Di kancah media sosial Malaysia yang keras, tagar TolakKomanwel – RejectCommonwealth – telah beredar dengan publik yang menguraikan berbagai alasan mengapa Malaysia tidak boleh menerima tawaran itu, mulai dari ekonomi dan waktu yang disebutkan di atas hingga menjadi peninggalan era kolonial yang telah berlalu.
“Commonwealth Games tidak lagi relevan. Mengapa kita memuliakan kekuatan kolonial Inggris yang menjarah tanah kita?” tanya pengguna Facebook Rashid Noor.
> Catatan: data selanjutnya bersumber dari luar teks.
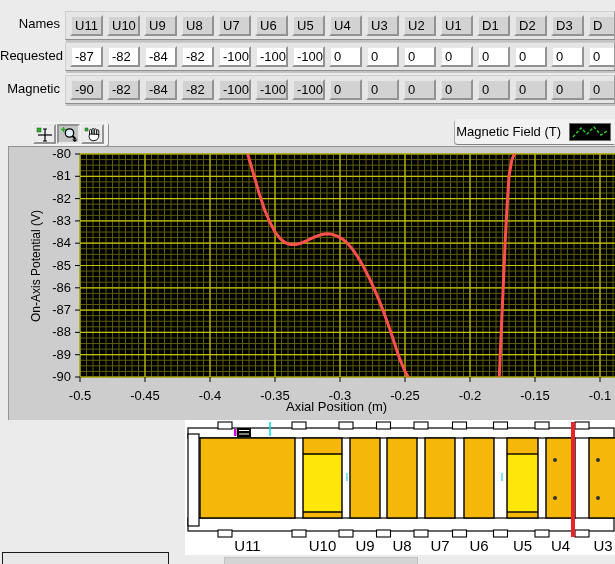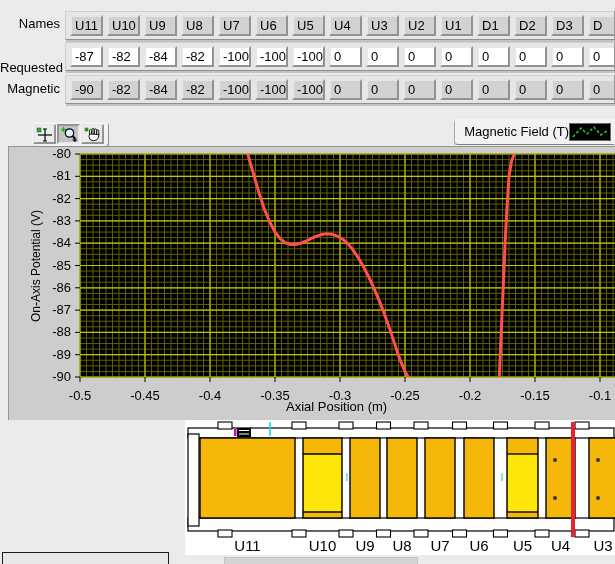"Requested" div.row-label { top: 60px -> 48px }
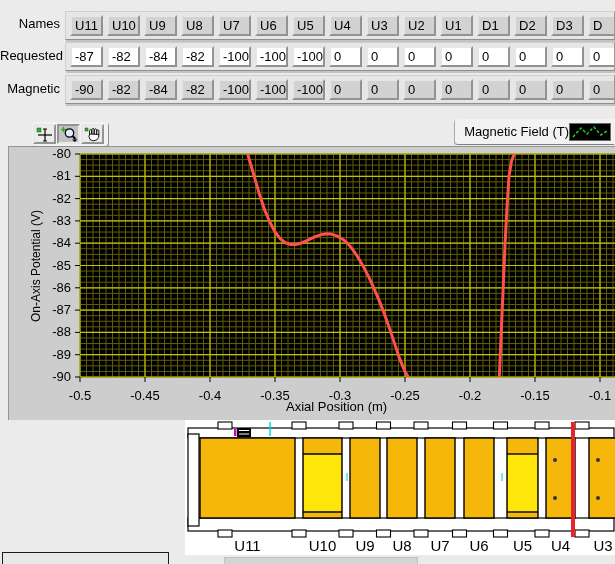"Magnetic Field (T)" #legend { gap: none -> 8px }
Sementara Olimpiade 1998 membawa ledakan ekonomi ke kota tuan rumah Kuala Lumpur, dengan pembangunan stadion nasional baru, Bandara Internasional Kuala Lumpur dan sistem angkutan cepat pertama di negara itu, bonus spin off saat ini kurang positif.
Selain hanya memiliki waktu dua tahun sampai upacara pembukaan, pria yang menyelenggarakan Olimpiade 1998 mengatakan bahwa mewujudkannya lagi kali ini adalah prestasi yang mustahil secara finansial.
“Total tagihan untuk Olimpiade 1998 mencapai 200 juta ringgit, bayangkan saja berapa biaya untuk menjadi tuan rumah pertandingan sekarang?” kata Hashim Mohd Ali, ketua eksekutif perusahaan yang dibentuk untuk menyelenggarakan acara sebelumnya.
Berbicara kepada surat kabar lokal New Straits Times, Hashim mengatakan bahwa bahkan setelah 26 tahun, rekening Commonwealth Games 1998 belum ditutup, dan seluruh upaya membukukan kerugian 11,6 juta ringgit (US $ 2,45 juta).
Komentator lain menambahkan bahwa jika merek itu sangat berarti bagi Inggris, itu harus membayar tagihan sebagai gantinya.
Presiden Federasi Commonwealth Games Louise Martin telah mengakui bahwa mereka perlu “memahami dan mengakui warisan kekaisaran [Inggris]” pada kehidupan orang-orang di Persemakmuran di bawah pemerintahan mereka.
“Lahir dari kerajaan Inggris, kami sangat menyadari sejarah kami,” kata Martin, kepala wanita pertama federasi, November lalu. “Namun, kami bangga dengan peran kami dalam membantu menyatukan negara dan wilayah Persemakmuran melalui olahraga, sebagai teman dan setara.”